Potential Performance regression in SNAPSHOT or infrastructure issues
Describe the bug
Week 34
It seems to be that we have a performance regression in our current SNAPSHOT version. Based on the recent benchmarks (from the past weeks), it looks like something like a buffer is filling over time and reducing at some point the overall throughput. From a general stable 150 PI/s to a ~132 PI/s. Can also be observed with the current events panel, showing how many events/commands are processed.
To back up my thesis that something is filling, as soon we have a role change (not necessarily a pod restart) causing us to reinstall the StreamProcessor we are back to a "normal" stable performance, see screenshots below.

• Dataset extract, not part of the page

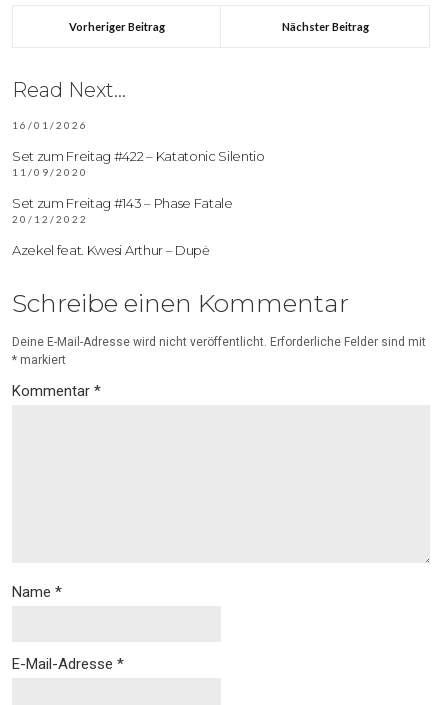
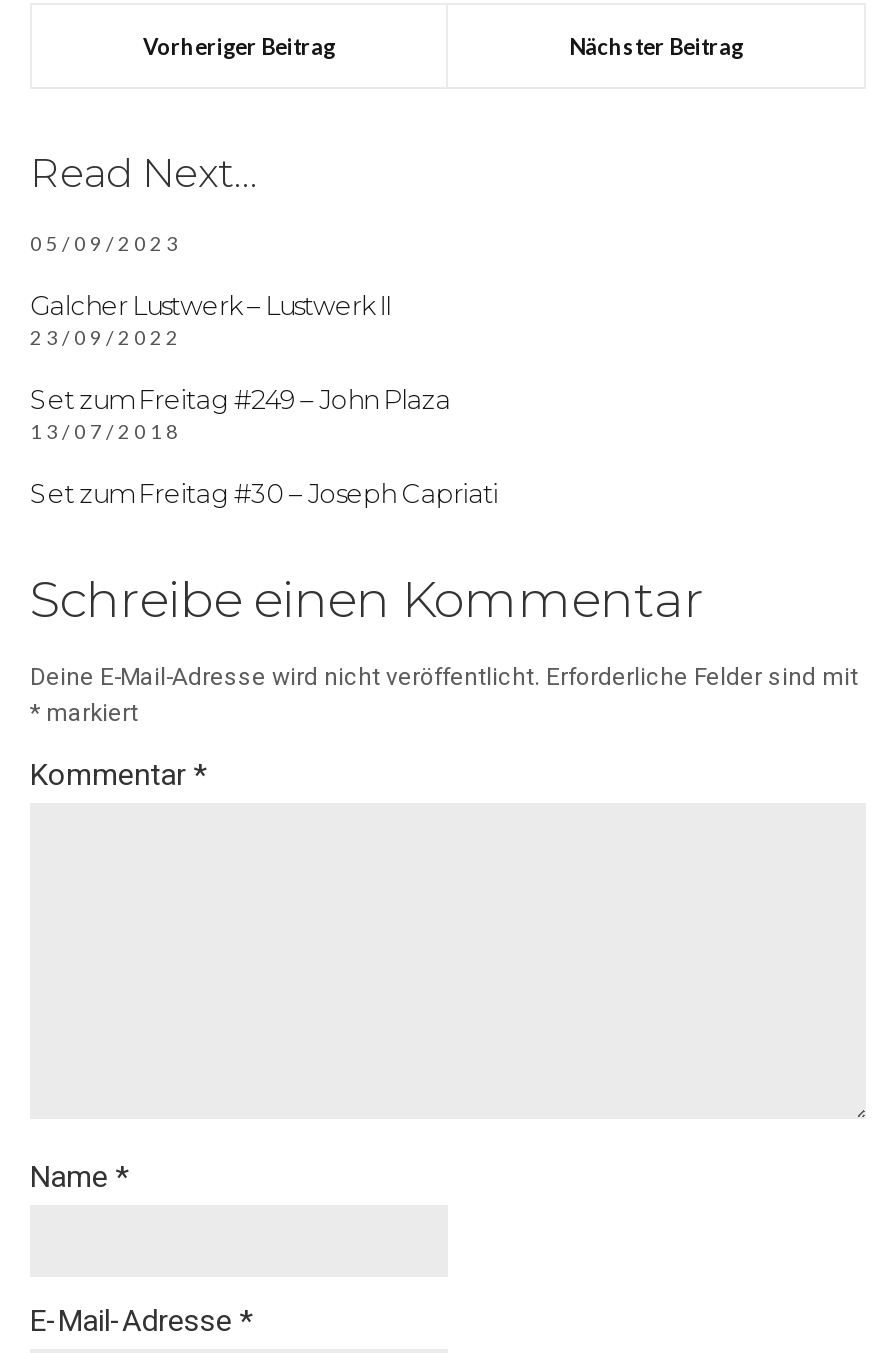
[12,119,88,131] 16/01/2026 -> [30,231,182,255] 05/09/2023
[12,148,265,178] Set zum Freitag #422 – Katatonic Silentio | 11/09/2020 -> [30,289,390,349] Galcher Lustwerk – Lustwerk II | 23/09/2022
[12,195,233,225] Set zum Freitag #143 – Phase Fatale | 20/12/2022 -> [30,383,451,443] Set zum Freitag #249 – John Plaza | 13/07/2018
[12,242,210,258] Azekel feat. Kwesi Arthur – Dupė -> [30,477,498,509] Set zum Freitag #30 – Joseph Capriati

Week 32 - seem to recover after role change
Benchmarks
Benchmark Week 32
Based on the metric we could assume that if we have leader change it might recover to a stable performance.
Benchmark Week 33
Here it even looks like that a role change caused this, as it happened around the same time when the throughput goes down.
Benchmark Week 34
In week 34 it seem to happen even earlier as in previous benchmarks.
Benchmark Week 35
Week 35 is stable so far, the question for how long.
To Reproduce
Run a benchmark for a while.
Expected behavior
No break-in throughput after running for a while.
Additional notes
It might be also something related to infrastructure, as we can see that the commit latency goes up during the time when the throughput is low
Especially interesting for Week 32, where it recovered after some time. Here it looks like the p90 of the commit latency has recovered from 240 ms to 47 ms (more than factor 4).